Your objective =>
Would you restate the entries below word for word, leaving out the images?

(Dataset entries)
_____
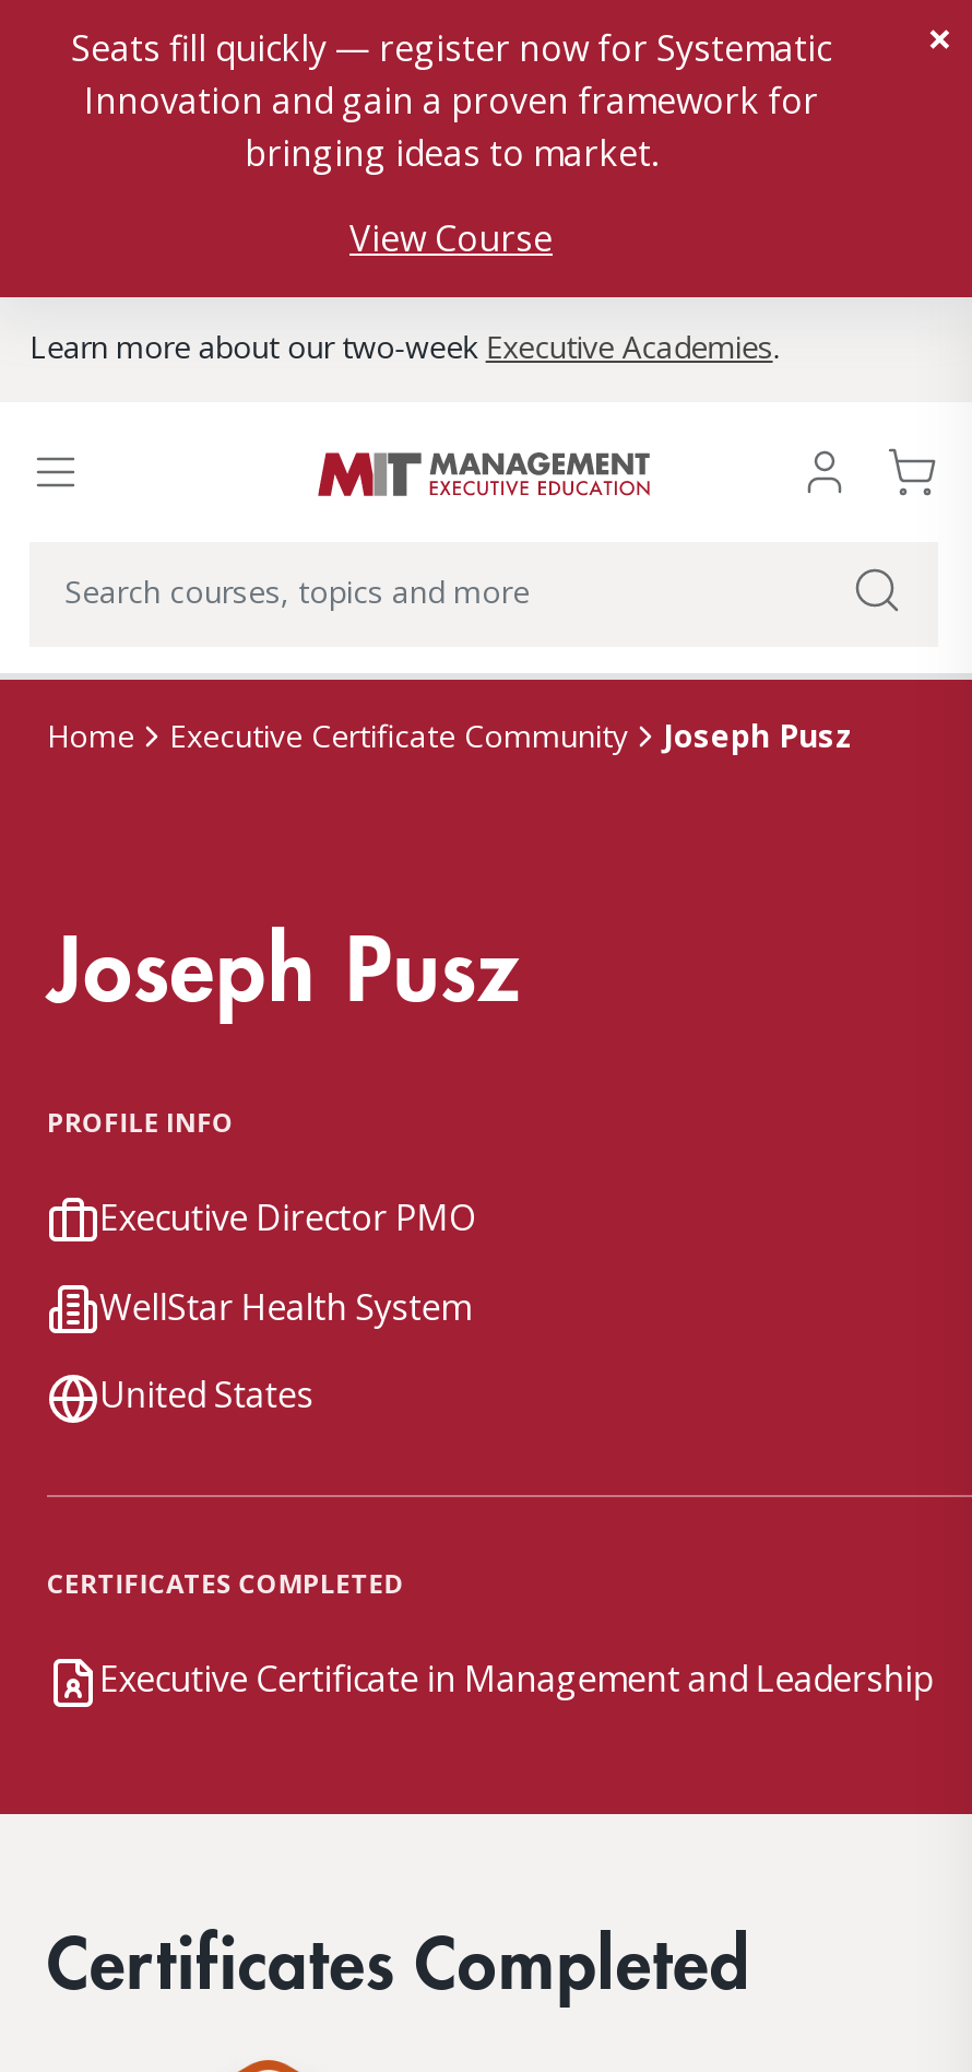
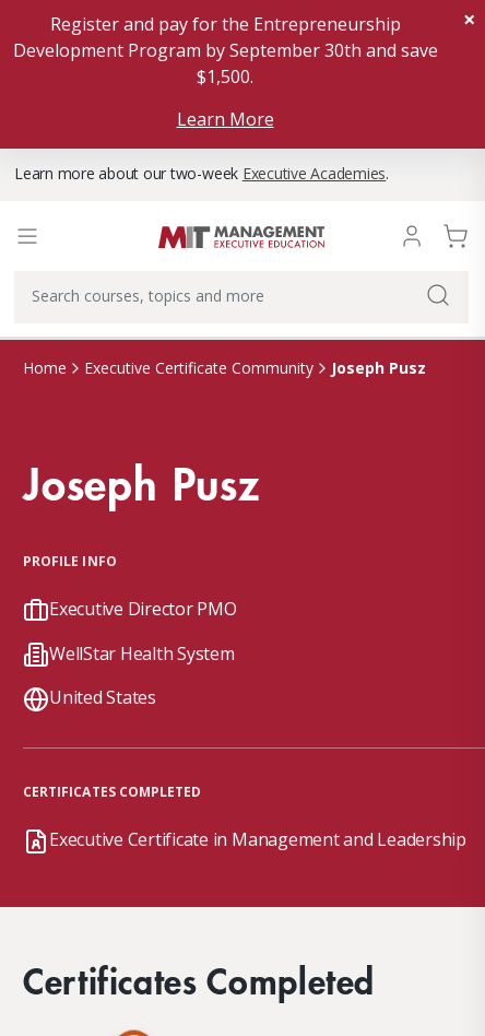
[71,24,831,177] Seats fill quickly — register now for Systematic | Innovation and gain a proven framework for | bringing ideas to market. -> [13,12,437,89] Register and pay for the Entrepreneurship | Development Program by September 30th and save | $1,500.
[349,214,553,262] View Course -> [176,107,274,131] Learn More

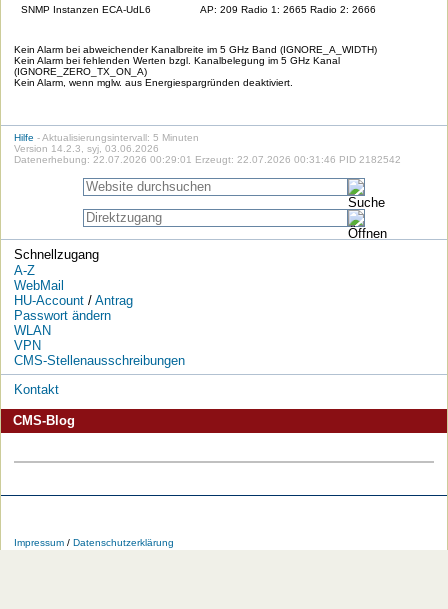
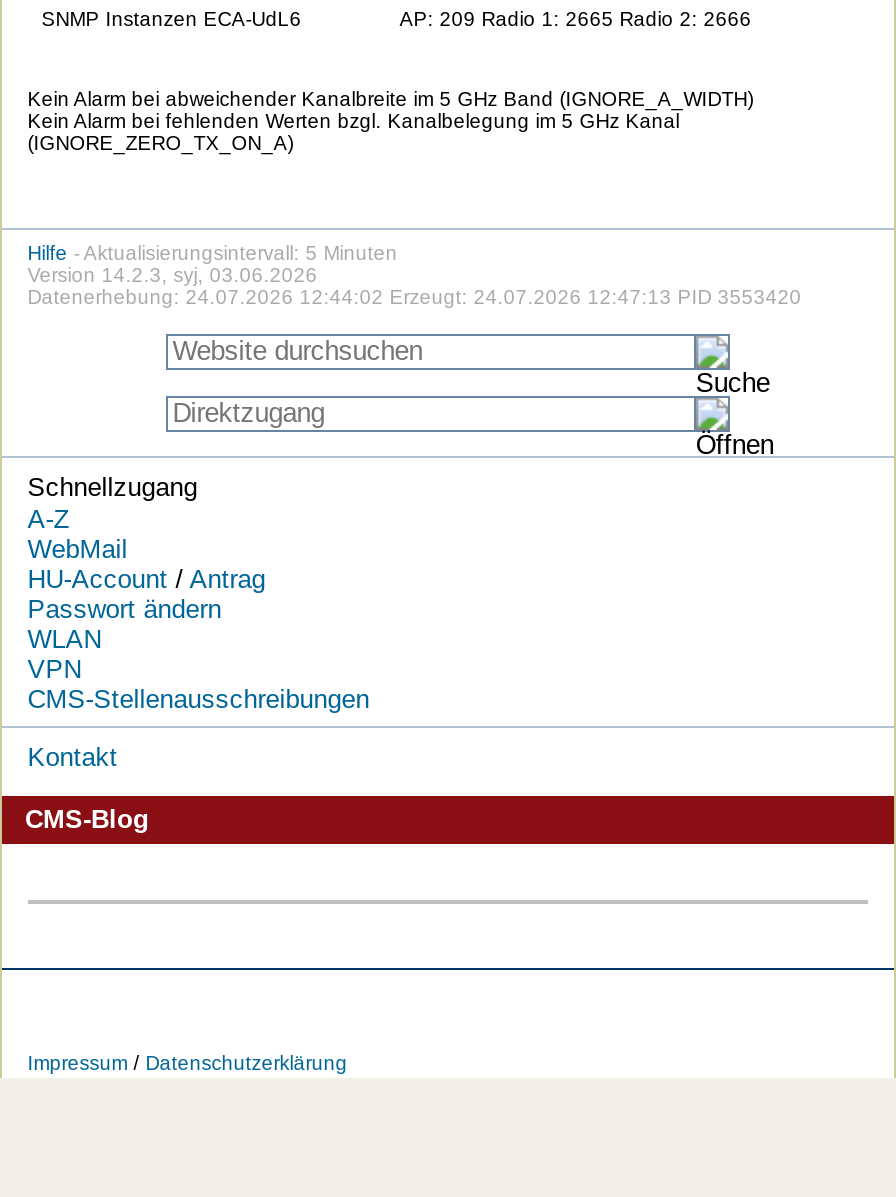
[14,77,293,88] Kein Alarm, wenn mglw. aus Energiespargründen deaktiviert. -> none
[14,154,401,165] Datenerhebung: 22.07.2026 00:29:01 Erzeugt: 22.07.2026 00:31:46 PID 2182542 -> [28,286,802,308] Datenerhebung: 24.07.2026 12:44:02 Erzeugt: 24.07.2026 12:47:13 PID 3553420

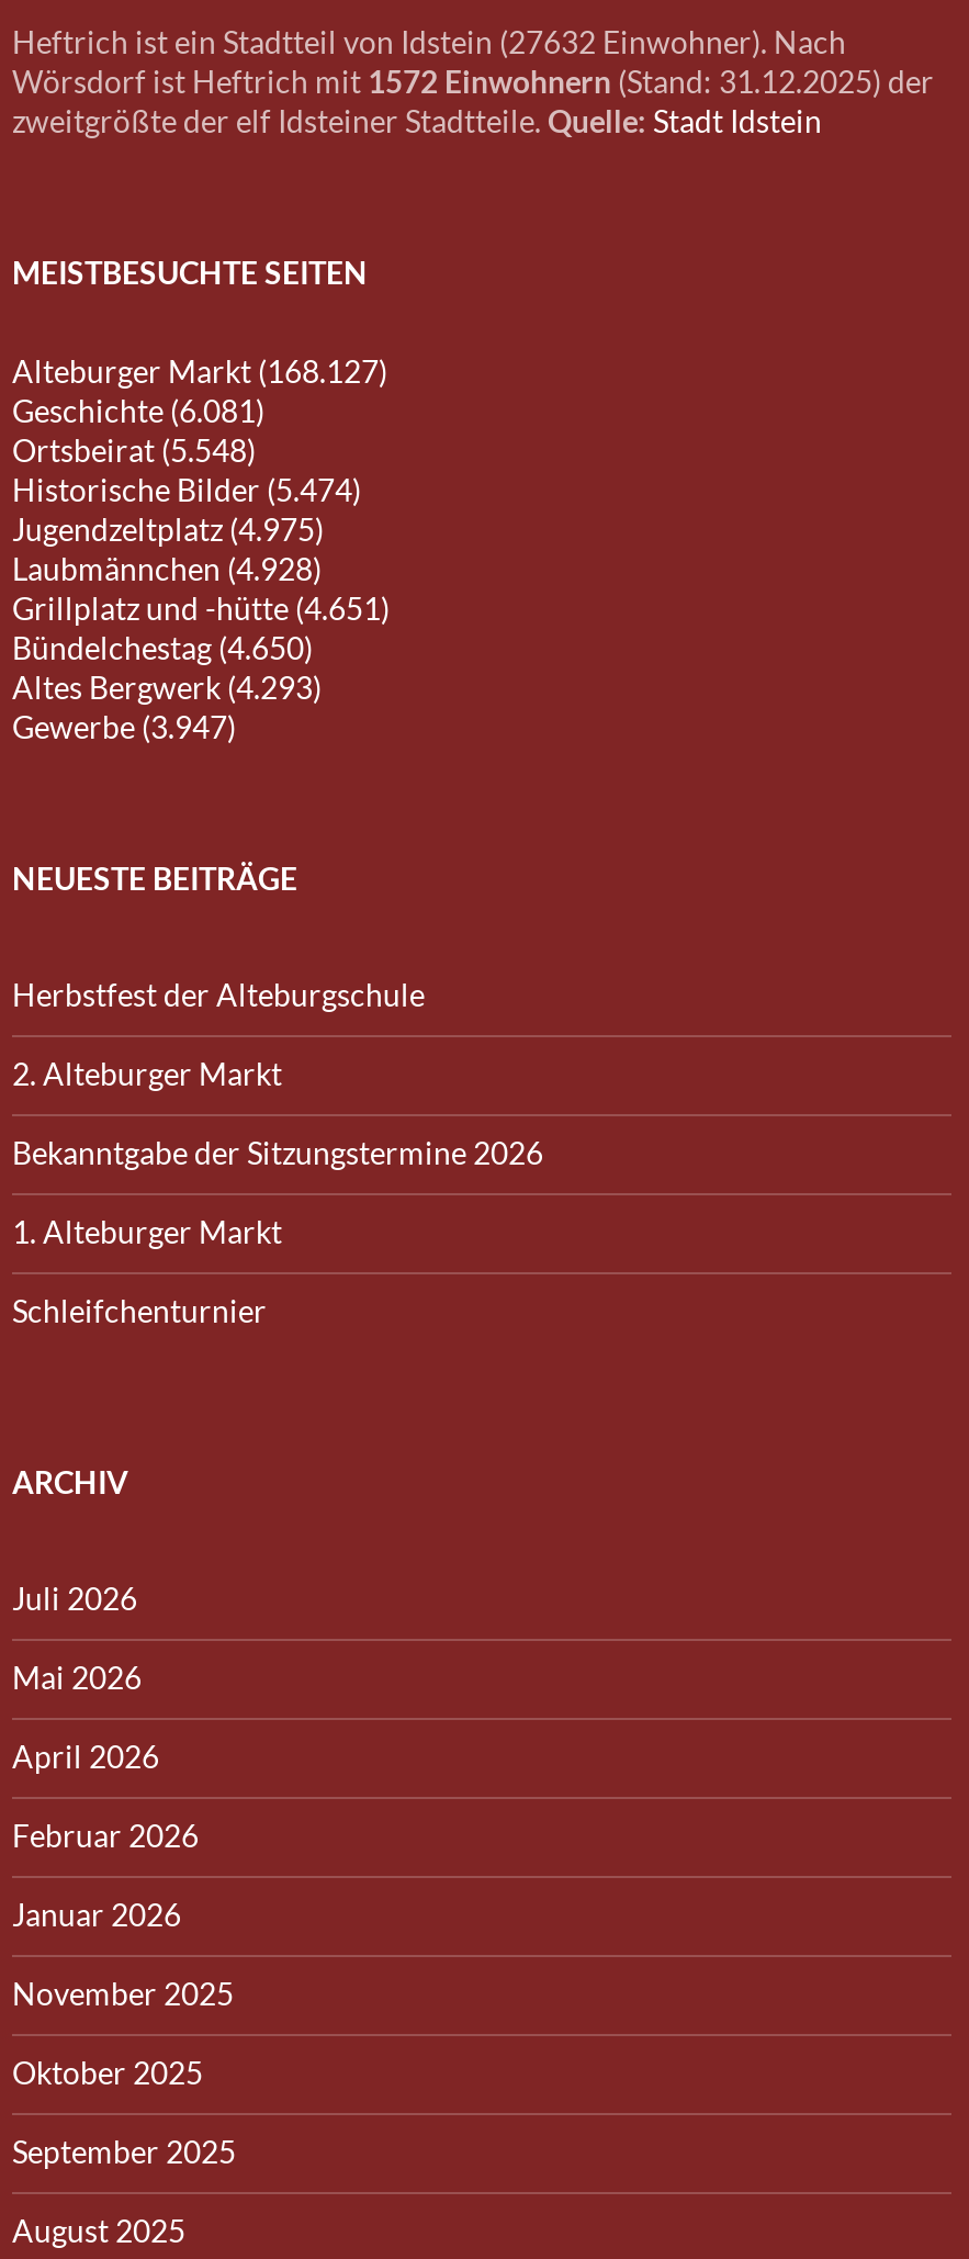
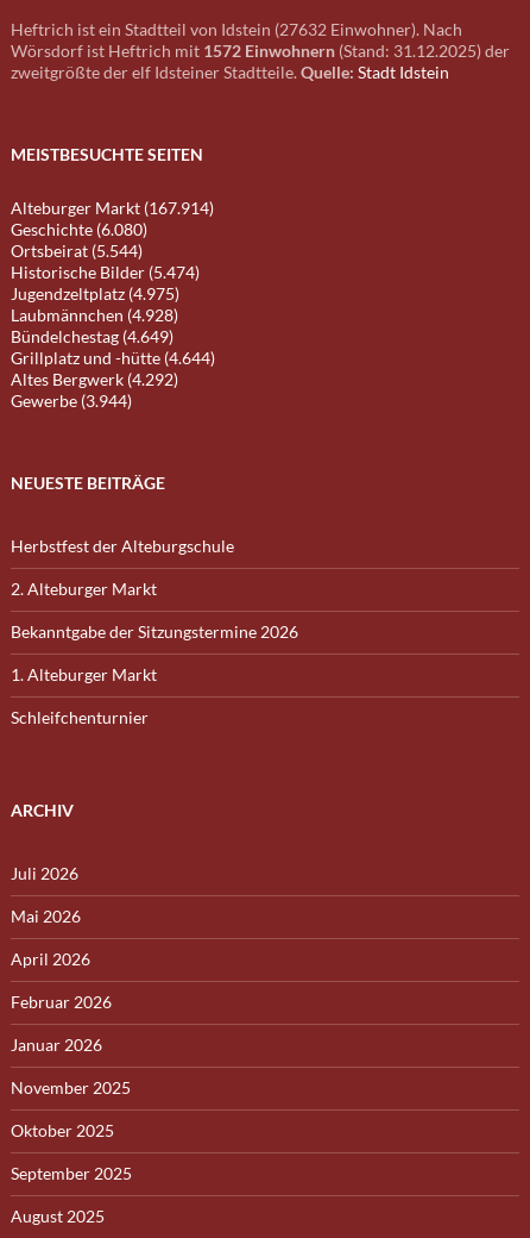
[12,353,387,390] Alteburger Markt (168.127) -> [11,198,214,218] Alteburger Markt (167.914)
[12,392,264,430] Geschichte (6.081) -> [11,219,147,240] Geschichte (6.080)
[12,432,256,469] Ortsbeirat (5.548) -> [11,241,143,261] Ortsbeirat (5.544)
[12,590,390,746] Grillplatz und -hütte (4.651) | Bündelchestag (4.650) | Altes Bergwerk (4.293) | Gewerbe (3.947) -> [11,326,215,411] Bündelchestag (4.649) | Grillplatz und -hütte (4.644) | Altes Bergwerk (4.292) | Gewerbe (3.944)

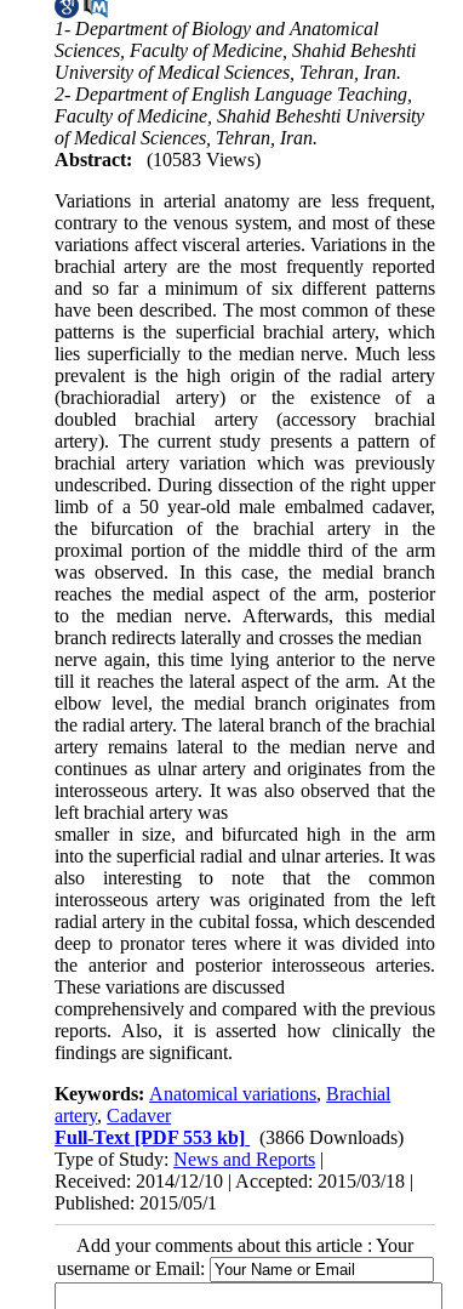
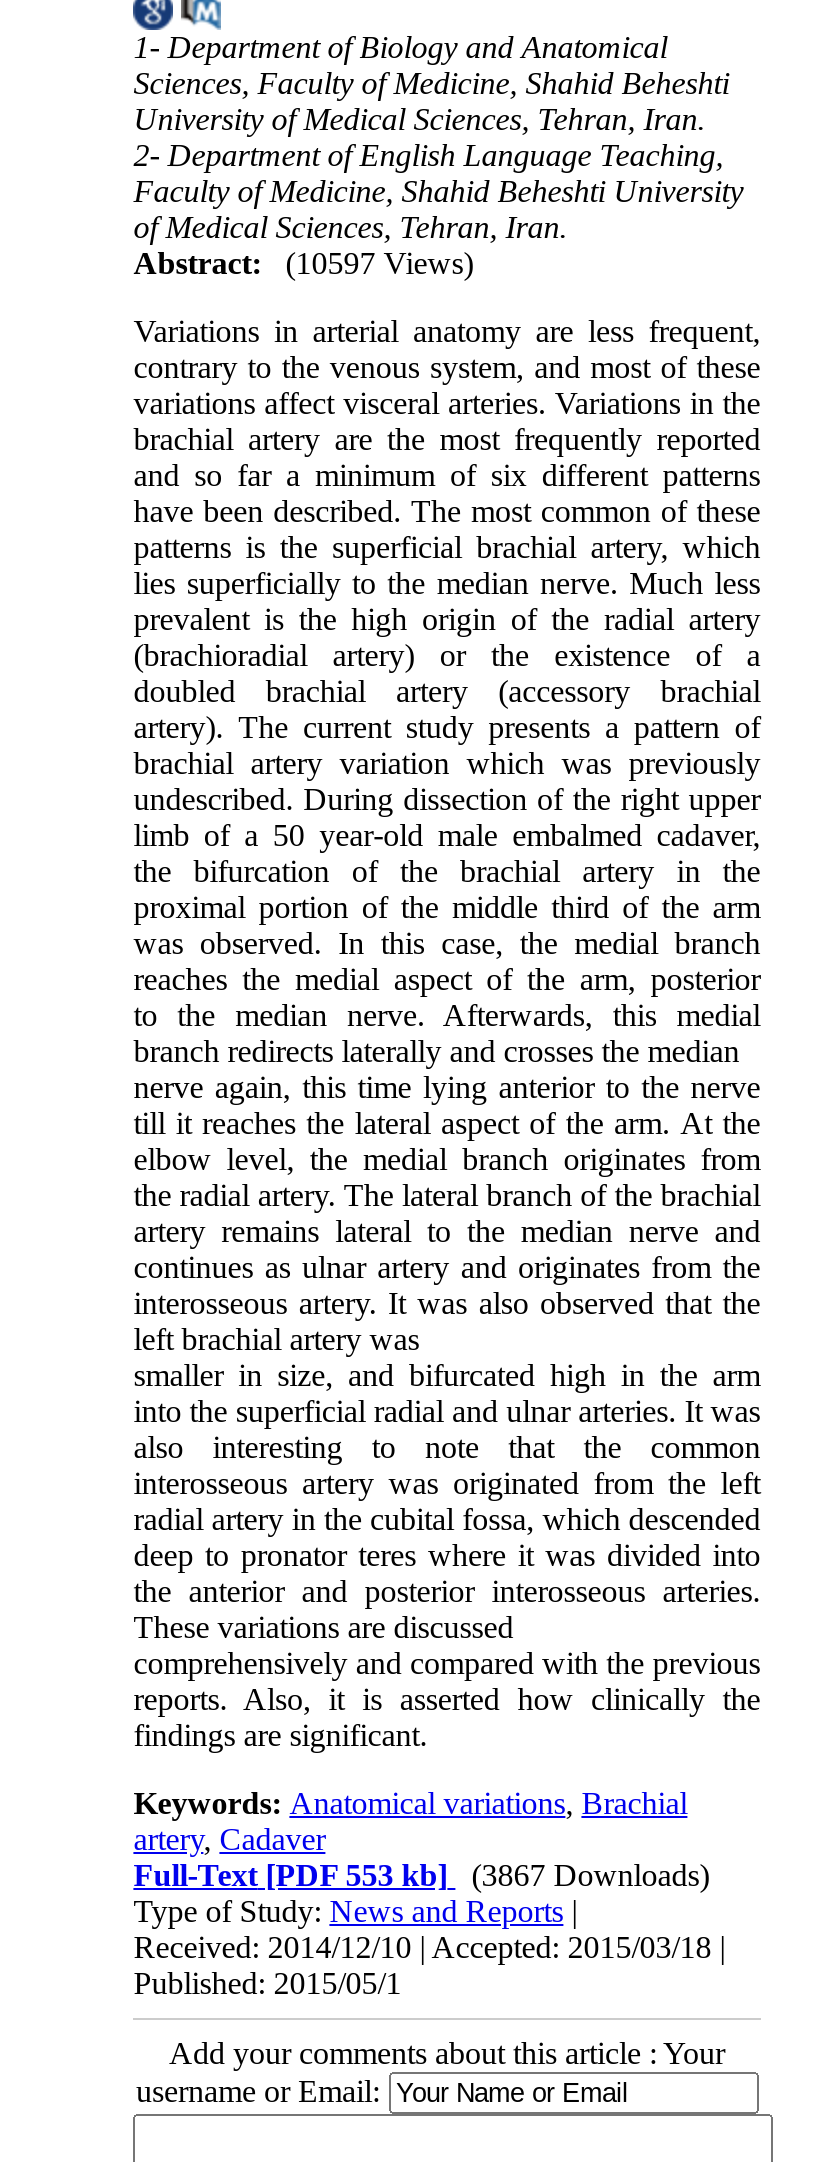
[55,150,261,170] Abstract: (10583 Views) -> [133,247,473,281] Abstract: (10597 Views)
[55,1127,404,1148] Full-Text [PDF 553 kb] (3866 Downloads) -> [133,1859,709,1893] Full-Text [PDF 553 kb] (3867 Downloads)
_____
Written solution =>
[71,24,831,177] Seats fill quickly — register now for Systematic | Innovation and gain a proven framework for | bringing ideas to market. -> [13,12,437,89] Register and pay for the Entrepreneurship | Development Program by September 30th and save | $1,500.
[349,214,553,262] View Course -> [176,107,274,131] Learn More

[14,77,293,88] Kein Alarm, wenn mglw. aus Energiespargründen deaktiviert. -> none
[14,154,401,165] Datenerhebung: 22.07.2026 00:29:01 Erzeugt: 22.07.2026 00:31:46 PID 2182542 -> [28,286,802,308] Datenerhebung: 24.07.2026 12:44:02 Erzeugt: 24.07.2026 12:47:13 PID 3553420

[12,353,387,390] Alteburger Markt (168.127) -> [11,198,214,218] Alteburger Markt (167.914)
[12,392,264,430] Geschichte (6.081) -> [11,219,147,240] Geschichte (6.080)
[12,432,256,469] Ortsbeirat (5.548) -> [11,241,143,261] Ortsbeirat (5.544)
[12,590,390,746] Grillplatz und -hütte (4.651) | Bündelchestag (4.650) | Altes Bergwerk (4.293) | Gewerbe (3.947) -> [11,326,215,411] Bündelchestag (4.649) | Grillplatz und -hütte (4.644) | Altes Bergwerk (4.292) | Gewerbe (3.944)

[55,150,261,170] Abstract: (10583 Views) -> [133,247,473,281] Abstract: (10597 Views)
[55,1127,404,1148] Full-Text [PDF 553 kb] (3866 Downloads) -> [133,1859,709,1893] Full-Text [PDF 553 kb] (3867 Downloads)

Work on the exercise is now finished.